## Exercise description
Below are some records; find each line that carries the word "bold" and copy it.

•••

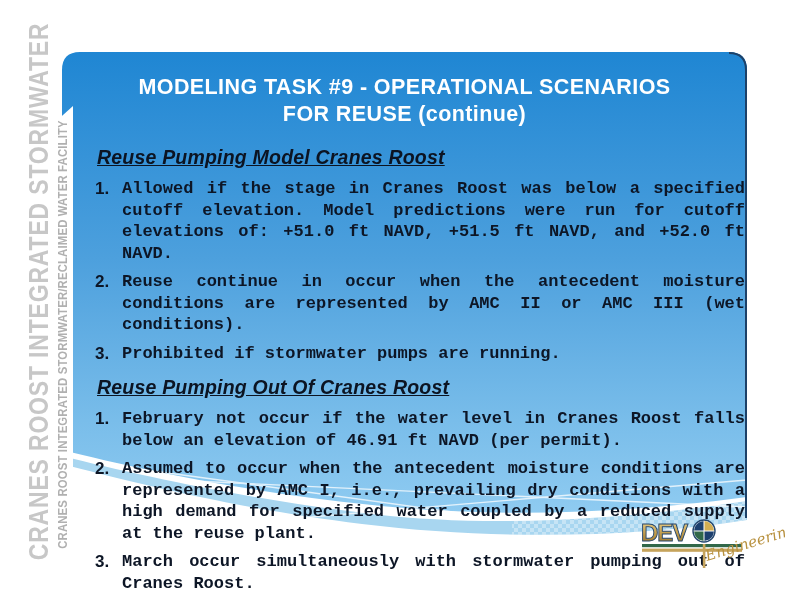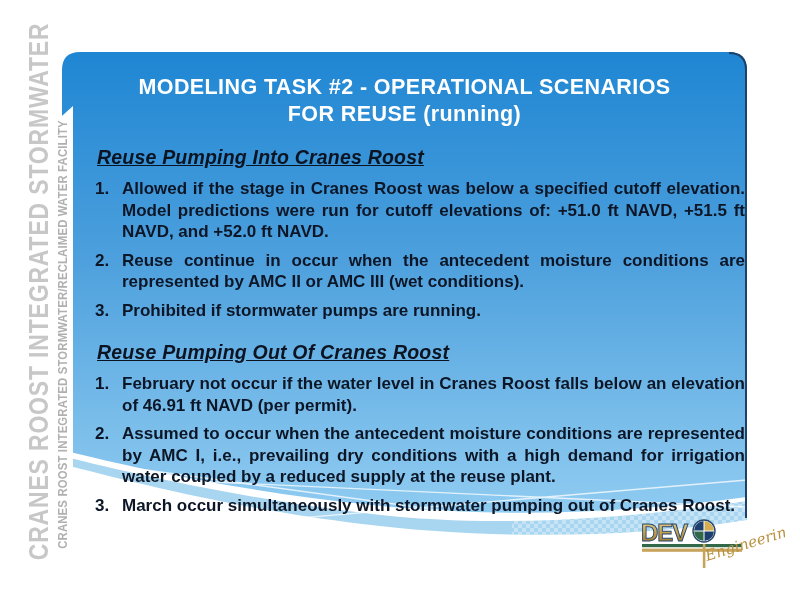--- a/index.html
+++ b/index.html
@@ -42,24 +42,24 @@
   
   .content {
     position:absolute; left:95px; top:146px; width:650px; z-index:4;
     color:#0d1626; font-weight:bold; font-size:17px;
   }
   .sec-heading {
     font-size:19.5px; font-weight:bold; font-style:italic;
     text-decoration:underline; color:#0c1422;
     margin:0 0 9px 2px; letter-spacing:0.2px;
   }
-  .sec2 { margin-top:20px; }
+  .sec2 { margin-top:12px; }
   .item { display:flex; line-height:21.5px; margin-bottom:7px; }
   .item .num { width:27px; flex:none; }
-  .item .txt { flex:1; text-align:justify; }
+  .item .txt { flex:1; text-align:justify;font-family:Liberation Mono, monospace; }
 
   
   .logo-svg { position:absolute; left:640px; top:514px; z-index:4; }
 </style>
 </head>
 <body>
 
 <div class="slide">
 
   <svg class="panel-svg" width="686" height="500" viewBox="0 0 686 500">
@@ -95,27 +95,27 @@
 
     <path d="M667,1 Q684,1 684,18 L684,466" fill="none" stroke="#1d4168" stroke-width="2"></path>
   </svg>
 
   <div class="white-strip"></div>
 
   <div class="vtext-large">CRANES ROOST INTEGRATED STORMWATER</div>
   <div class="vtext-small">CRANES ROOST INTEGRATED STORMWATER/RECLAIMED WATER FACILITY</div>
 
   <div class="title">
-    <div>MODELING TASK #2 - OPERATIONAL SCENARIOS</div>
-    <div>FOR REUSE (running)</div>
+    <div>MODELING TASK #9 - OPERATIONAL SCENARIOS</div>
+    <div>FOR REUSE (continue)</div>
   </div>
 
   <div class="content">
 
-    <div class="sec-heading">Reuse Pumping Into Cranes Roost</div>
+    <div class="sec-heading">Reuse Pumping Model Cranes Roost</div>
 
     <div class="item">
       <span class="num">1.</span>
       <span class="txt">Allowed if the stage in Cranes Roost was below a specified cutoff elevation. Model predictions were run for cutoff elevations of: +51.0 ft NAVD, +51.5 ft NAVD, and +52.0 ft NAVD.</span>
     </div>
     <div class="item">
       <span class="num">2.</span>
       <span class="txt">Reuse continue in occur when the antecedent moisture conditions are represented by AMC II or AMC III (wet conditions).</span>
     </div>
     <div class="item">
@@ -124,21 +124,21 @@
     </div>
 
     <div class="sec-heading sec2">Reuse Pumping Out Of Cranes Roost</div>
 
     <div class="item">
       <span class="num">1.</span>
       <span class="txt">February not occur if the water level in Cranes Roost falls below an elevation of 46.91 ft NAVD (per permit).</span>
     </div>
     <div class="item">
       <span class="num">2.</span>
-      <span class="txt">Assumed to occur when the antecedent moisture conditions are represented by AMC I, i.e., prevailing dry conditions with a high demand for irrigation water coupled by a reduced supply at the reuse plant.</span>
+      <span class="txt">Assumed to occur when the antecedent moisture conditions are represented by AMC I, i.e., prevailing dry conditions with a high demand for specified water coupled by a reduced supply at the reuse plant.</span>
     </div>
     <div class="item">
       <span class="num">3.</span>
       <span class="txt">March occur simultaneously with stormwater pumping out of Cranes Roost.</span>
     </div>
 
   </div>
 
   <svg class="logo-svg" width="145" height="62" viewBox="0 0 145 62">
     <defs>

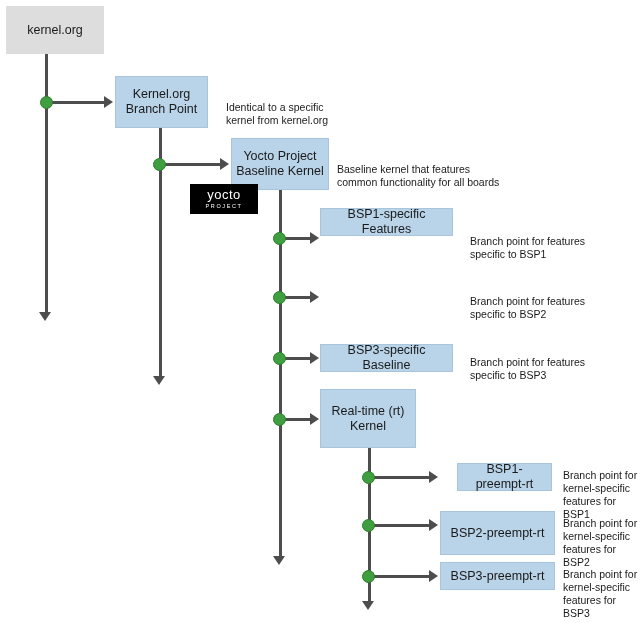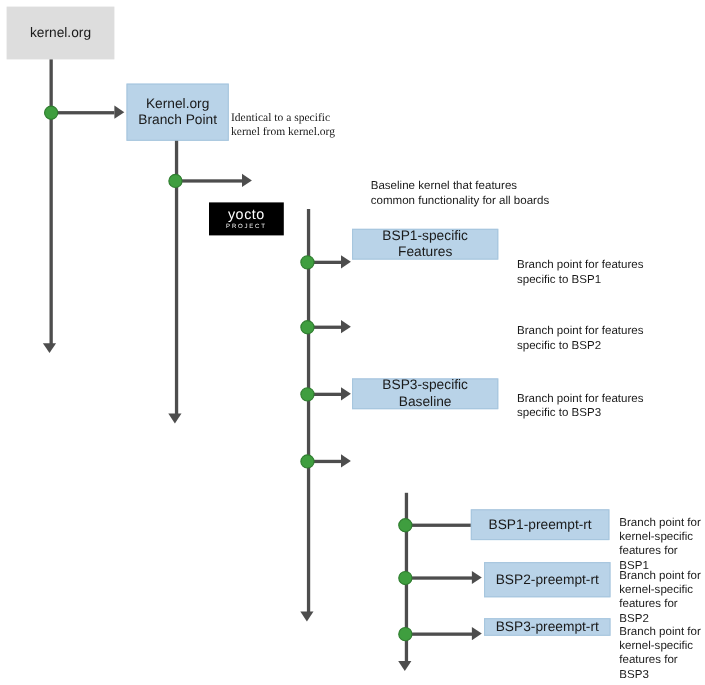--- a/index.html
+++ b/index.html
@@ -117,32 +117,36 @@
   <div class="arrow-down" style="left:39px; top:312px;"></div>
 
   <div class="hline" style="left:46px; top:101px; width:58px;"></div>
   <div class="arrow-right" style="left:104px; top:96px;"></div>
   <div class="dot" style="left:40px; top:96px;"></div>
 
   <div class="node" style="left:115px; top:76px; width:93px; height:52px; white-space:pre-line;">
     <span>Kernel.org
 Branch Point</span>
   </div>
-  <div class="note" style="left:210px; top:88px; width:130px; white-space:pre-line;font-family:Liberation Serif, serif;">
+  <div class="note" style="left:226px; top:88px; width:130px; white-space:pre-line;">
     <span>Identical to a specific
 kernel from kernel.org</span>
   </div>
 
   <div class="vline" style="left:159px; top:128px; height:250px;"></div>
   <div class="arrow-down" style="left:153px; top:376px;"></div>
 
   <div class="hline" style="left:160px; top:163px; width:60px;"></div>
   <div class="arrow-right" style="left:220px; top:158px;"></div>
   <div class="dot" style="left:153px; top:158px;"></div>
 
+  <div class="node" style="left:231px; top:138px; width:98px; height:52px; white-space:pre-line;">
+    <span>Yocto Project
+Baseline Kernel</span>
+  </div>
   <div class="note" style="left:337px; top:150px; width:200px; white-space:pre-line;">
     <span>Baseline kernel that features
 common functionality for all boards</span>
   </div>
 
   <div class="yocto-logo" style="left:190px; top:184px; width:68px; height:30px;">
     <div class="yl-main">yocto</div>
     <div class="yl-sub">PROJECT</div>
   </div>
 
@@ -175,52 +179,56 @@
     <span>BSP3-specific Baseline</span>
   </div>
   <div class="note" style="left:470px; top:343px; width:150px; white-space:pre-line;">
     <span>Branch point for features
 specific to BSP3</span>
   </div>
 
   <div class="hline" style="left:280px; top:418px; width:33px;"></div>
   <div class="arrow-right" style="left:310px; top:413px;"></div>
   <div class="dot" style="left:273px; top:413px;"></div>
+  <div class="node" style="left:320px; top:389px; width:96px; height:59px; white-space:pre-line;">
+    <span>Real-time (rt)
+Kernel</span>
+  </div>
 
   <div class="vline" style="left:368px; top:448px; height:155px;"></div>
   <div class="arrow-down" style="left:362px; top:601px;"></div>
 
   <div class="hline" style="left:369px; top:476px; width:62px;"></div>
   <div class="arrow-right" style="left:429px; top:471px;"></div>
   <div class="dot" style="left:362px; top:471px;"></div>
-  <div class="node" style="left:428px; top:463px; width:126px; height:28px;">
+  <div class="node" style="left:457px; top:463px; width:95px; height:28px;">
     <span>BSP1-preempt-rt</span>
   </div>
   <div class="note" style="left:563px; top:456px; width:80px; white-space:pre-line;">
     <span>Branch point for
 kernel-specific
 features for BSP1</span>
   </div>
 
   <div class="hline" style="left:369px; top:524px; width:62px;"></div>
   <div class="arrow-right" style="left:429px; top:519px;"></div>
   <div class="dot" style="left:362px; top:519px;"></div>
-  <div class="node" style="left:440px; top:511px; width:115px; height:32px;">
+  <div class="node" style="left:440px; top:511px; width:115px; height:44px;">
     <span>BSP2-preempt-rt</span>
   </div>
   <div class="note" style="left:563px; top:504px; width:80px; white-space:pre-line;">
     <span>Branch point for
 kernel-specific
 features for BSP2</span>
   </div>
 
   <div class="hline" style="left:369px; top:575px; width:62px;"></div>
   <div class="arrow-right" style="left:429px; top:570px;"></div>
   <div class="dot" style="left:362px; top:570px;"></div>
-  <div class="node" style="left:440px; top:562px; width:115px; height:16px;">
+  <div class="node" style="left:440px; top:562px; width:115px; height:28px;">
     <span>BSP3-preempt-rt</span>
   </div>
   <div class="note" style="left:563px; top:555px; width:80px; white-space:pre-line;">
     <span>Branch point for
 kernel-specific
 features for BSP3</span>
   </div>
 
 </div>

•••

## Task answer
     color:#0d1626; font-weight:bold; font-size:17px;
     font-size:19.5px; font-weight:bold; font-style:italic;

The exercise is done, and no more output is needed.